While the subcommittee continues to investigate the use of predictive technologies by Medicare Advantage insurers, committee members said the data obtained so far is troubling regardless of whether the decisions reflected in the data were the result of predictive technology or human discretion. 

Despite its work to date, it said, many of the issues that most frustrate patients and providers remain cloaked in uncertainty. 

“This is particularly true of insurers’ use of automation and predictive technologies, which PSI continues to investigate. Media reporting on this issue indicates that many of the most disturbing practices, including using artificial intelligence to fix Medicare Advantage beneficiaries’ lengths of stay in certain facilities, were accomplished through informal pressure campaigns on employees,” the report says.  

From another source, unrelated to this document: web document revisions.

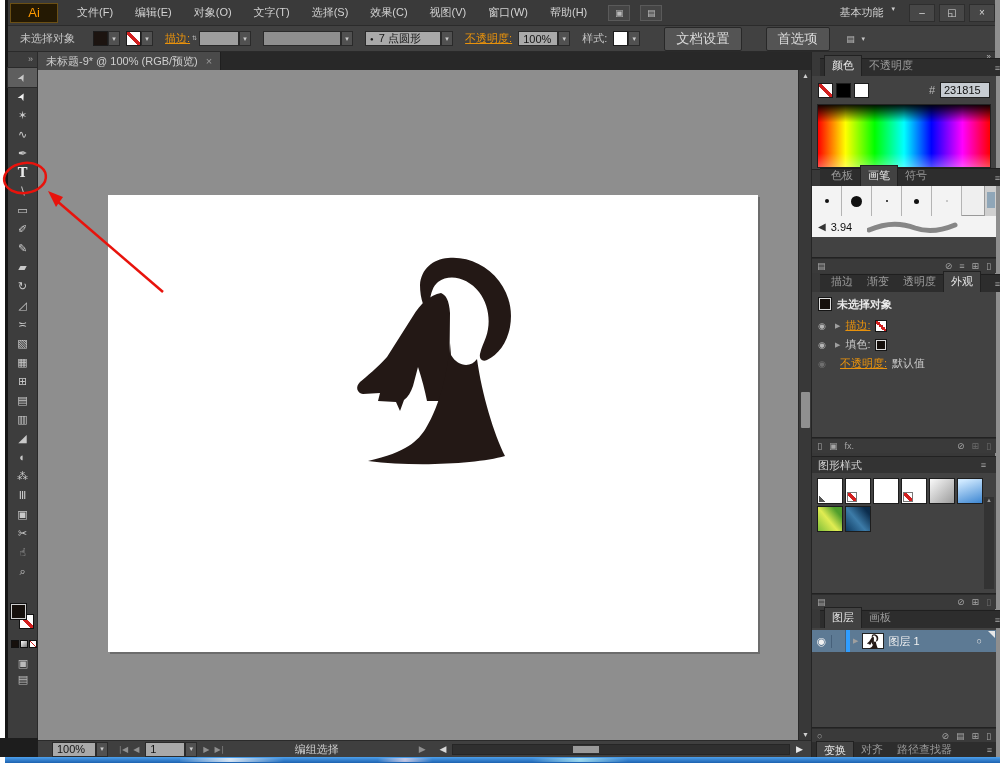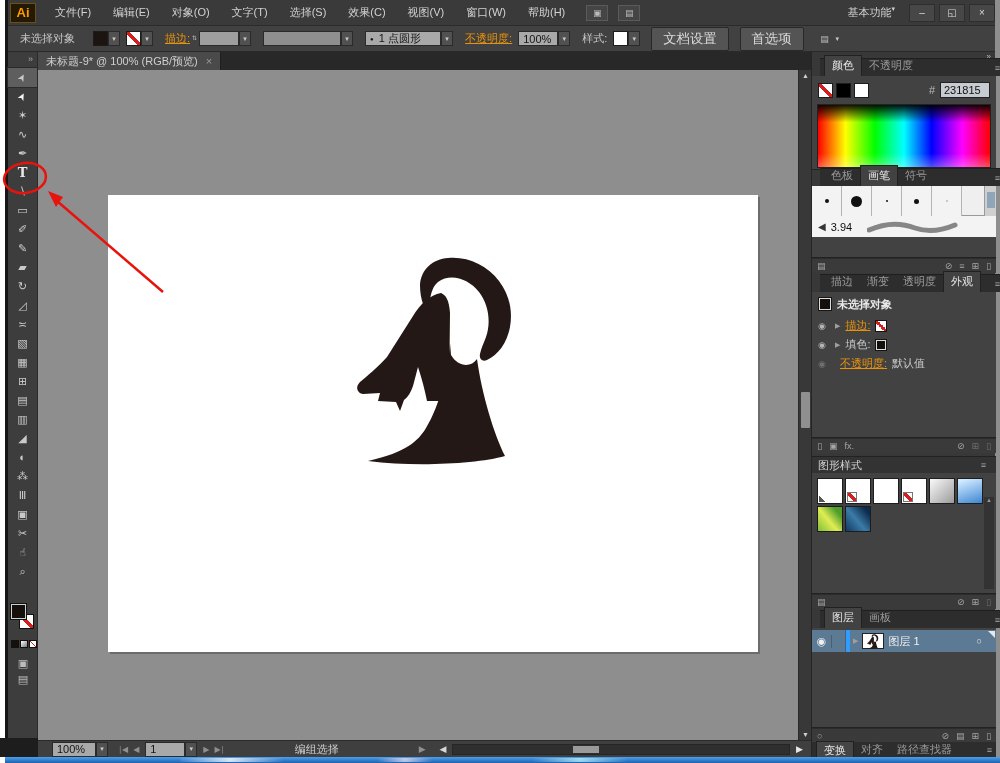"Ai" #ai-logo { font-weight: bold -> normal; width: 26px -> 48px }
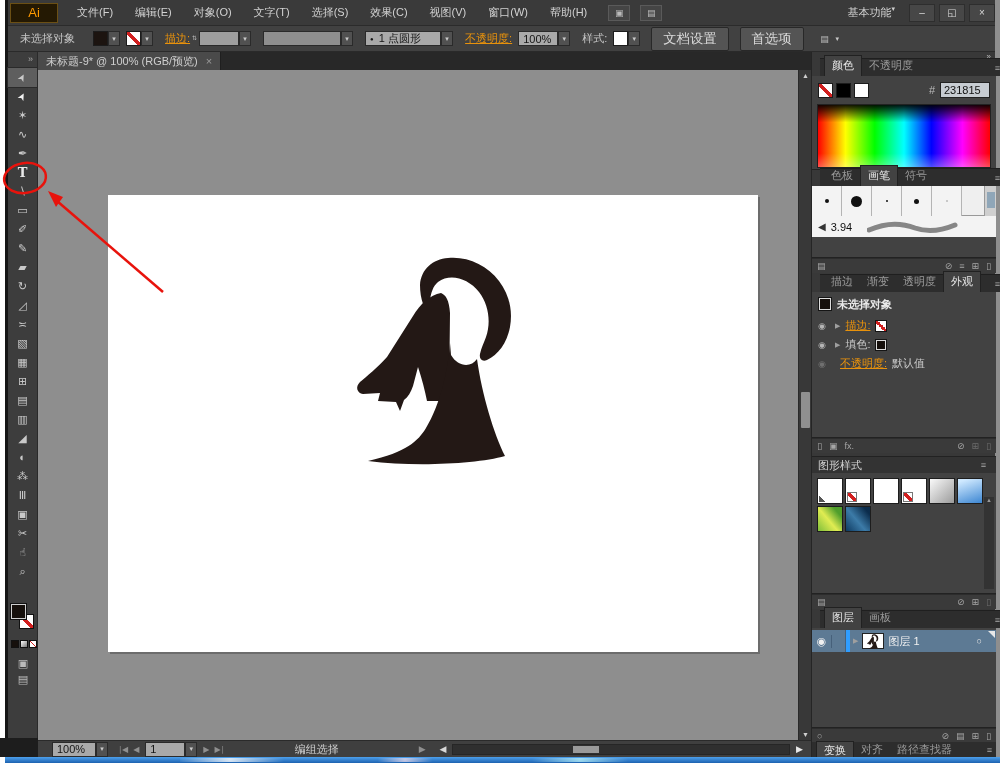"基本功能" #workspace { gap: 0 -> 8px }
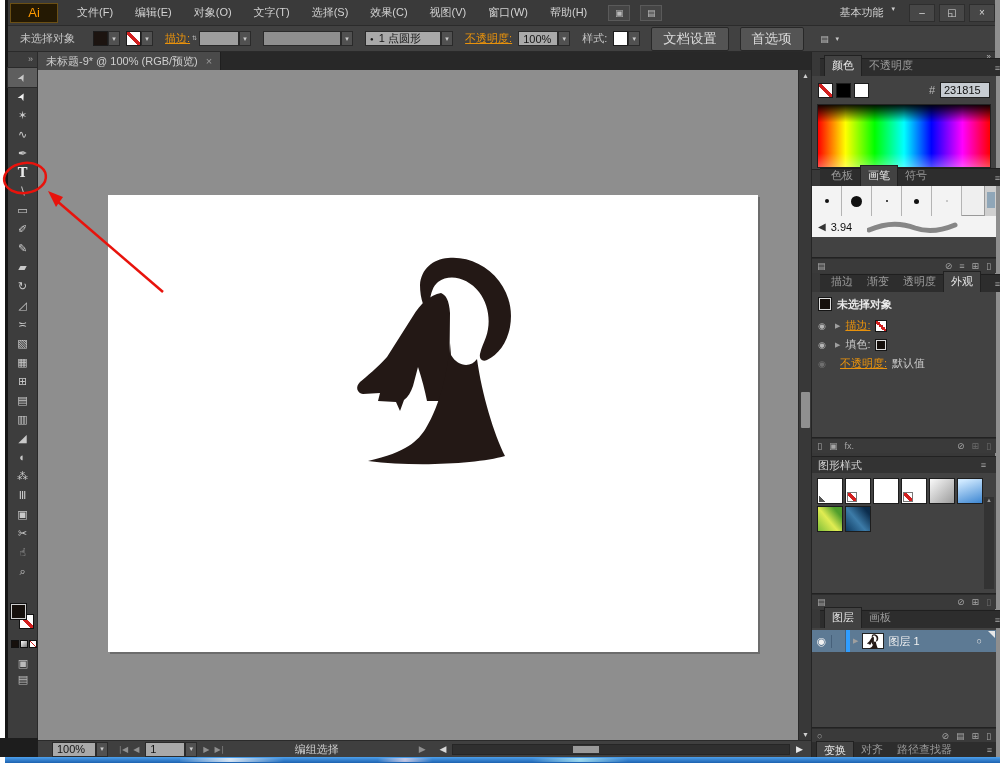"1 点圆形" span { text: 1 -> 7 }
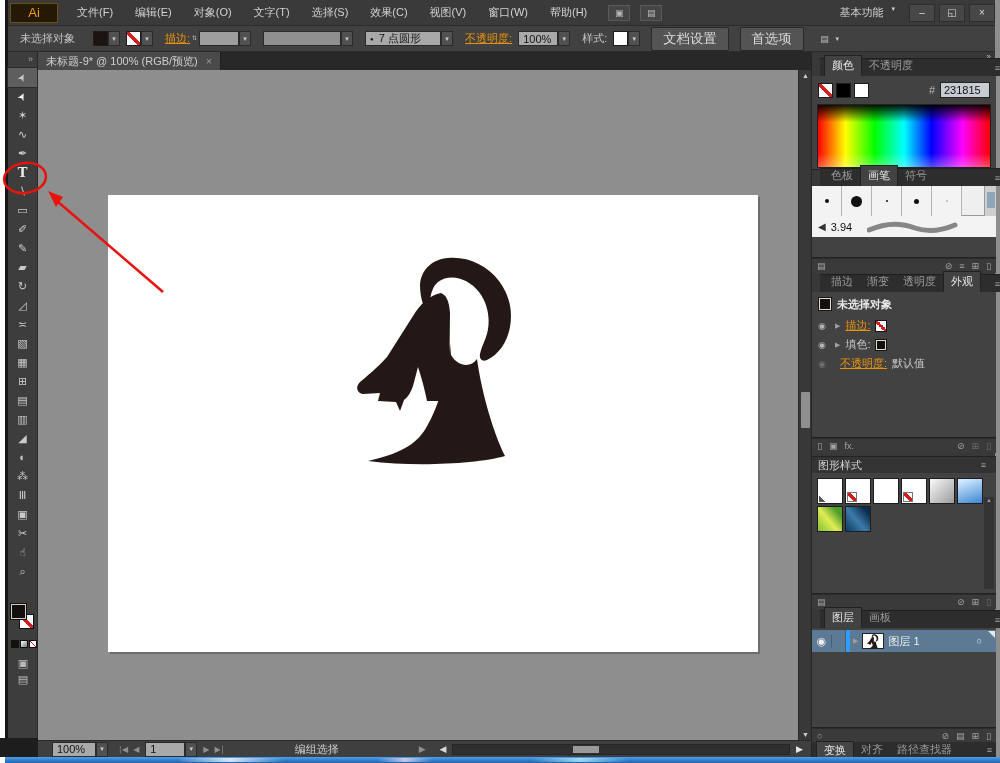"文档设置" .cb-btn { margin-left: 11px -> 24px }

“Such wrongs are unlikely to be captured in computer code or official communication, to say nothing of regulatory filings. Although the subcommittee’s recommendations in this report are targeted at regulators, this should not distract from the fact that it is insurers who are using prior authorization to protect billions in profits while forcing vulnerable patients into impossible choices,” it continues.

“There is a role for the free market to improve the delivery of health care to America’s seniors, but there is nothing inevitable about the harms done by the current arrangement. Insurers can and must do better, for the sake of the American health care system and the patients the government entrusts to them,” the committee concludes.